> _What needs to be done_: Go through the entries below and tally the lines containing the string "like"; report only the tally.
Given data Block Start
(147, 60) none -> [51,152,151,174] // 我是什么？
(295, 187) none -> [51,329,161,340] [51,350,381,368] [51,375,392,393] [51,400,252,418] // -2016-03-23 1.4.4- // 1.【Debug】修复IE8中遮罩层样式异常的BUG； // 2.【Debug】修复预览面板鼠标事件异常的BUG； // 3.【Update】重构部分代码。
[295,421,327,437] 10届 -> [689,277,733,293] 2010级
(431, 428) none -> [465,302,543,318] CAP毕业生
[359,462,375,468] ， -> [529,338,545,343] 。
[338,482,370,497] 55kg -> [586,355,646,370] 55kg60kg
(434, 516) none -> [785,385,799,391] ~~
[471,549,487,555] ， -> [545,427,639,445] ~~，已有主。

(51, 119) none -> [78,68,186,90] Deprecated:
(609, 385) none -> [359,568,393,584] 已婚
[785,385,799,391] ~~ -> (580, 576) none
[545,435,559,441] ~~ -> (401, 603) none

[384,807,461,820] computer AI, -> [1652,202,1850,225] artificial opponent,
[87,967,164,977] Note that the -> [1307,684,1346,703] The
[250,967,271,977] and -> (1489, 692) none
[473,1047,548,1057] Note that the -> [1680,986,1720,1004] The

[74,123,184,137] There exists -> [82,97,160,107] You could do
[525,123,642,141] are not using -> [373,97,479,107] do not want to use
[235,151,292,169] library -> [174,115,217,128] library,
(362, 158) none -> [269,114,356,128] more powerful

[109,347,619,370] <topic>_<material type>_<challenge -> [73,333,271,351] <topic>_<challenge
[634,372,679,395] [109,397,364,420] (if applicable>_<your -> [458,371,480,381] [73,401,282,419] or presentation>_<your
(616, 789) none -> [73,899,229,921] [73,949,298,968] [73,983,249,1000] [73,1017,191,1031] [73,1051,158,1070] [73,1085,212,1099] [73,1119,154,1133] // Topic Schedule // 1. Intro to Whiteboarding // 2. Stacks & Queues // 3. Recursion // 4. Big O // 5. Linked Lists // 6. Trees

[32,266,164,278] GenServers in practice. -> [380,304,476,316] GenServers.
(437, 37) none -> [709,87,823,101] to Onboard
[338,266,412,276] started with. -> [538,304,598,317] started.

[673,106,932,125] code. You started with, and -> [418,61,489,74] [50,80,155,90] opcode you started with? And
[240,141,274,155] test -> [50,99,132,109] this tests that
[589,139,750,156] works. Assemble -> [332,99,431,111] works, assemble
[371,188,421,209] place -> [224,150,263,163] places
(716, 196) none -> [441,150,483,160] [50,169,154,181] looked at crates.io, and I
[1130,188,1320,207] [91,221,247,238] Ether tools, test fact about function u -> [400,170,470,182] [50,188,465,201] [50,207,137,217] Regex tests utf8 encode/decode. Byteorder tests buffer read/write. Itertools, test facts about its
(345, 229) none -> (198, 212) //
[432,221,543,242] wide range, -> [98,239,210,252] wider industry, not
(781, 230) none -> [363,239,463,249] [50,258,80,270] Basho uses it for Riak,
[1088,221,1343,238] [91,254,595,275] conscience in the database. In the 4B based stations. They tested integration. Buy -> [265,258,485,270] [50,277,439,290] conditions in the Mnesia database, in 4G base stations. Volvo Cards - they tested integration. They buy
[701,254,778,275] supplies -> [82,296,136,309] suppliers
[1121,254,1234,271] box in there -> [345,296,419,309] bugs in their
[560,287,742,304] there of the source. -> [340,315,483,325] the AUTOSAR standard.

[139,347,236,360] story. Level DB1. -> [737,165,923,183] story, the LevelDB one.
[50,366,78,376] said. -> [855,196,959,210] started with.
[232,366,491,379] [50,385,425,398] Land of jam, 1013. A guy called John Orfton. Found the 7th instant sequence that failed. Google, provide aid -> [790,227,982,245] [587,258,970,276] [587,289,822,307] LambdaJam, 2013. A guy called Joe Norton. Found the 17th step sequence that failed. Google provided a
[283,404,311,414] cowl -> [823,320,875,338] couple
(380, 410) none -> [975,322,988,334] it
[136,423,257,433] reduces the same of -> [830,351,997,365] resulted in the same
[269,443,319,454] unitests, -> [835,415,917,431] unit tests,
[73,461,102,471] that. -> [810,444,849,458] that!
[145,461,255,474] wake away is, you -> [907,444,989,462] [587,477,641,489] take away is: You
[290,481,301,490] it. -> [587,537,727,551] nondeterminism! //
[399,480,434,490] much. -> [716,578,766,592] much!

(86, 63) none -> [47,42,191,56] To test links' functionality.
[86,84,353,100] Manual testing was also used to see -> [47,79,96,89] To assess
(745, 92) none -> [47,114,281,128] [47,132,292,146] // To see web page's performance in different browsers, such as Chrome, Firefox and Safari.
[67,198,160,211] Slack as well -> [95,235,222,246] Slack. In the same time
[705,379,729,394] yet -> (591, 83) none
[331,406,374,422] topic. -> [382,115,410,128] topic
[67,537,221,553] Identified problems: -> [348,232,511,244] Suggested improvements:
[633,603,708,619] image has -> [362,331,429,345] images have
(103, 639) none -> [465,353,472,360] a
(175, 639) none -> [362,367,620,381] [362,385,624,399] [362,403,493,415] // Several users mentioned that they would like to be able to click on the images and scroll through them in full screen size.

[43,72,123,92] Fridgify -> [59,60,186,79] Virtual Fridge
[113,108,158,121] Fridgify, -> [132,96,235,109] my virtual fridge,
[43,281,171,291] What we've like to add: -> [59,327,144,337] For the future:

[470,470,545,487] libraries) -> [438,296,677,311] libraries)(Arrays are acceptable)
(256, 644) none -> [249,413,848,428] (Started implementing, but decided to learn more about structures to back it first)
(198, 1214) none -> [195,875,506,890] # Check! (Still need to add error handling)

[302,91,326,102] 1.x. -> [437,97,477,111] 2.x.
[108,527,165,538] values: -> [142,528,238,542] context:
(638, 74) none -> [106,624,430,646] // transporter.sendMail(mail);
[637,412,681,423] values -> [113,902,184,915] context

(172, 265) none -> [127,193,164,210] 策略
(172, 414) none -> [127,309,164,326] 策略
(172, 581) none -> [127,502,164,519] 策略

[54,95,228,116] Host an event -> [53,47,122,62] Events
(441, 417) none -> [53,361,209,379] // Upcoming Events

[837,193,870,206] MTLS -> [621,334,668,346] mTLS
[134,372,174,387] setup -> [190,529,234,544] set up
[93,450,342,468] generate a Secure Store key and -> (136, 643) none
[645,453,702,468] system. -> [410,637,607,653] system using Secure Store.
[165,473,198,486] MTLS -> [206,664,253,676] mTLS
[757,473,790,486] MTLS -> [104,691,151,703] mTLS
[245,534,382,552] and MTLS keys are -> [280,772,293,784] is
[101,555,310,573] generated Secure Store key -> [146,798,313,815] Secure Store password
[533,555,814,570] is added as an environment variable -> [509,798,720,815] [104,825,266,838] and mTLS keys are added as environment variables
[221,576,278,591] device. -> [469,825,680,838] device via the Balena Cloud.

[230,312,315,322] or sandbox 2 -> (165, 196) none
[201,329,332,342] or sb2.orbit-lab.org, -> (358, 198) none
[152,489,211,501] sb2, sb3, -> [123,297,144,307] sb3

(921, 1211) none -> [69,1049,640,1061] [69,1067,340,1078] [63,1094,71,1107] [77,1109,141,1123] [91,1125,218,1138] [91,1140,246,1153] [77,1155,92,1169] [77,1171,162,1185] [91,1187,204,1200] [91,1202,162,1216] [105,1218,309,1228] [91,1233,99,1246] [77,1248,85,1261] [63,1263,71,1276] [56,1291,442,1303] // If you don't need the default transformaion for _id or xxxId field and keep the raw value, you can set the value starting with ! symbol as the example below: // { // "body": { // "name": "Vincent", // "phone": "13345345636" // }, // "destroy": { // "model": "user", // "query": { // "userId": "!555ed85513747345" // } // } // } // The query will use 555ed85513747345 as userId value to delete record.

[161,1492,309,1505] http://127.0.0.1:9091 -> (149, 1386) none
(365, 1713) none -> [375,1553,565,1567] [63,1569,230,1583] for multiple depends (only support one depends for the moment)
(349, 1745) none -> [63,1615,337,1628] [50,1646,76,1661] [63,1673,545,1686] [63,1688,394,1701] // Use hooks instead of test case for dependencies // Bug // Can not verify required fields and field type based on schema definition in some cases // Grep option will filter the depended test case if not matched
Given data Block End
> _Completed task_: 2